Devonte Ross became Penn State’s most productive receiver during the 2025 season, finishing with 36 catches for 501 yards and five touchdowns. This article has been updated as of May 13, 2026 to use complete-season data instead of an old midseason sample.
Full-Season Production
GoPSUSports lists Ross as playing in 13 games with four starts. His official Penn State bio credits him with 36 receptions, 501 receiving yards, five touchdowns, a long reception of 75 yards, and eight punt returns for 71 yards.
ESPN’s player page and CFBStats list the same receiving line: 36 catches, 501 yards, five touchdowns, and a 13.9-yard average. CFBStats also lists one rush for seven yards and 579 all-purpose yards when receiving, rushing, and punt-return production are combined.
That matters because earlier versions of this page were written before the season ended. The complete-season record is stronger and cleaner: Ross was a reliable senior target whose production held through quarterback changes, staff upheaval, and the late bowl push.
Best Games
Penn State’s official game log highlights three receiving performances:
- FIU: three catches for 61 yards and a 42-yard touchdown.
- Oregon: four catches for 48 yards and two touchdowns.
- Northwestern: seven catches for 115 yards, his top yardage game.
ESPN also lists Ross with two catches for 79 yards and two touchdowns at Michigan State, including a 75-yard score, and eight catches for 84 yards in the Pinstripe Bowl against Clemson.
Why Ross Mattered
Ross transferred from Troy and gave Penn State a veteran receiver at a position that had been under heavy scrutiny. The offense did not become explosive every week, but Ross gave multiple quarterbacks a steady target.

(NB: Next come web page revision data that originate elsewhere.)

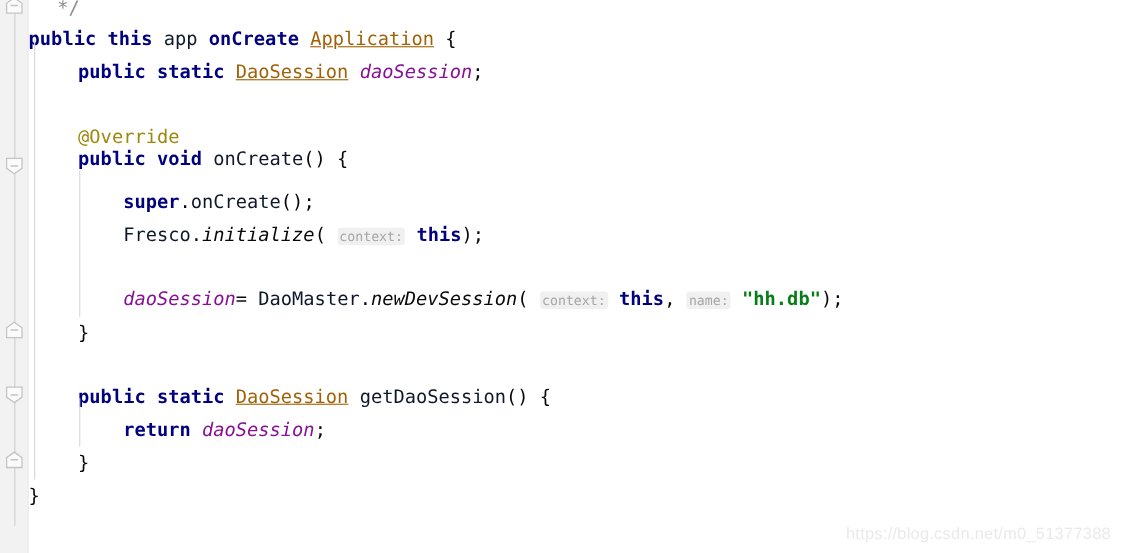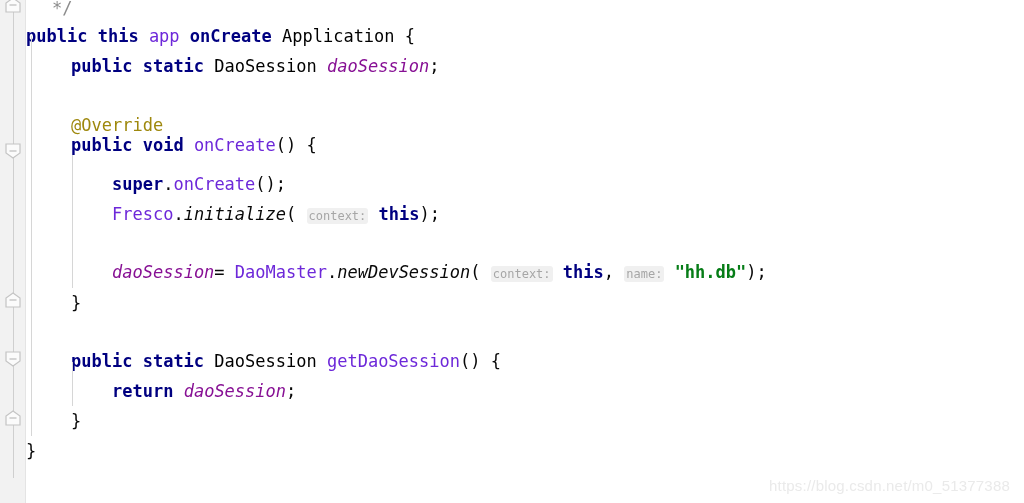--- a/index.html
+++ b/index.html
@@ -64,7 +64,7 @@
 
   
   .kw       {color:#000080;font-weight:bold;}
-  .ident    {color:#6d28d9;}
+  .ident    {color:#0f172a;}
   .type     {color:#000000;}
   .statfield{color:#871094;font-style:italic;}
   .statmeth {color:#080808;font-style:italic;}

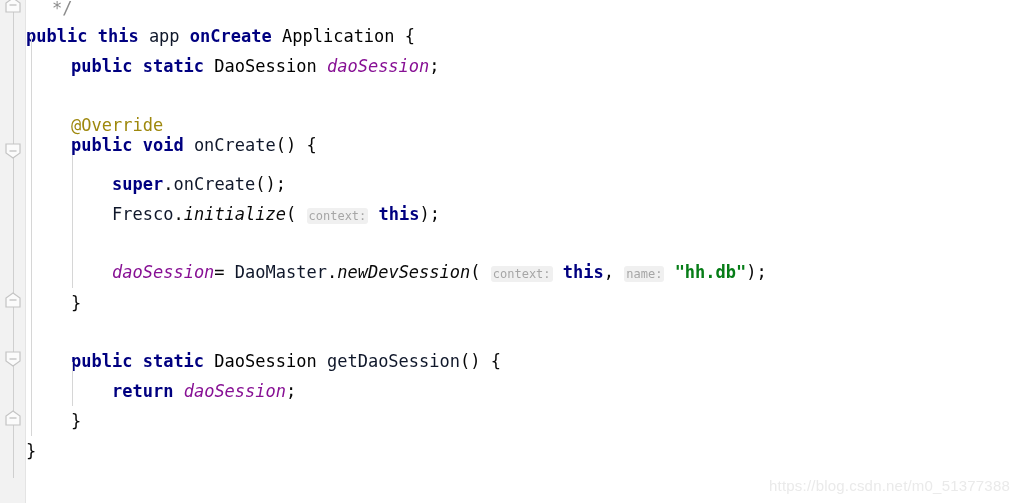--- a/index.html
+++ b/index.html
@@ -65,7 +65,7 @@
   
   .kw       {color:#000080;font-weight:bold;}
   .ident    {color:#0f172a;}
-  .type     {color:#000000;}
+  .type     {color:#a16207;text-decoration:underline;}
   .statfield{color:#871094;font-style:italic;}
   .statmeth {color:#080808;font-style:italic;}
   .anno     {color:#9e880d;}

That matters for roster evaluation because a receiver’s value is not only raw volume. In 2025, Penn State needed route reliability, punt-return competence, and someone who could finish drives when the passing game found rhythm. Ross supplied enough of that to lead the team in receiving production.
Depth-Chart Takeaway
Ross should be treated as a former 2025 senior contributor, not as a 2026 Penn State receiver. His production is still useful for understanding why the receiver room needed a reset under Matt Campbell, but current 2026 analysis should focus on the players still on the roster and the transfer additions who joined after the season.
Ross’s profile also helps separate individual reliability from team results. Penn State’s offense changed quarterbacks, changed head coaches, and still found enough receiver production from Ross to stabilize several games. That makes his 2025 season worth preserving as a completed player archive rather than an old midseason forecast.
Current Context
Ross should be treated as a completed 2025 contributor in current content. His production explains why the receiver room had at least one reliable option during a difficult season, but it should not be carried into 2026 depth-chart projections unless an official roster source supports that status.
For the 2026 offense, the more relevant question is how Penn State replaces Ross’s steady volume while building around Rocco Becht and the new receiver-coach structure.
Sources and update notes
This update was checked against GoPSUSports’ Devonte Ross player bio, ESPN’s Ross player page and game log, CFBStats’ 2025 Ross statistics page, and Penn State’s Pinstripe Bowl materials.